Secure boot can give that, if the code image checks the signatures of the drivers and the kernel it loads and the kernel can check the signatures of the executables it runs and not load anything else that is not signed. Lets say you set up such a system today, you can be sure after 1 year that the same binaries are loading and have not been replaced with malicious ones. Even if malware was loaded into memory at runtime, cleanup will just involve a reboot + replacing any drivers, executables, kernel etc that fail the signature check(ignoring changes to data i.e).

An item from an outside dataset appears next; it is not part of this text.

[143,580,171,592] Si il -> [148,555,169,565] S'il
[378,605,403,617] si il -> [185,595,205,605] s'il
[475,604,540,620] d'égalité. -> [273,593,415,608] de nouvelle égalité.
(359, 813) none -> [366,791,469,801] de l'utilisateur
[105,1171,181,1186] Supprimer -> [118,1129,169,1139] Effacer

As of now we know that Win8 is vulnerable to a huge chunk of malware designed for older versions of Windows. This "UEFI Secure Boot" does not prevent it at all. I suspected earlier that UEFI Secure Boot wasn't designed to make PCs more secure but rather to lock down PCs, so novice users trying to check out some Linux distribution will have tough time doing so. This fiasco makes me sure that this was the case and makes me wonder why antitrust authorities don't do anything about this. This is potentially more harmful than MSIE case after all.
If you(and others here) really want to educate yourself instead of spreading karmawhoring FUD, please read on.
Here are some references about boot malware which UEFI secure boot will prevent.
TDL4 is the most recent high tech and widely spread member of the TDSS family rootkit, targeting x64 operating systems too such as Windows Vista and Windows 7. One of the most striking features of TDL4 is that it is able to load its kernel-mode driver on systems with an enforced kernel-mode code signing policy (64-bit versions of Microsoft Windows Vista and 7) and perform kernel-mode hooks with kernel-mode patch protection policy enabled.
When the driver is loaded into kernel-mode address space it overwrites the MBR (Master Boot Record) of the disk by sending SRB (SCSI Request Block) packets directly to the miniport device object, then it initializes its hidden file system. The bootkit’s modules are written into the hidden file system from the dropper.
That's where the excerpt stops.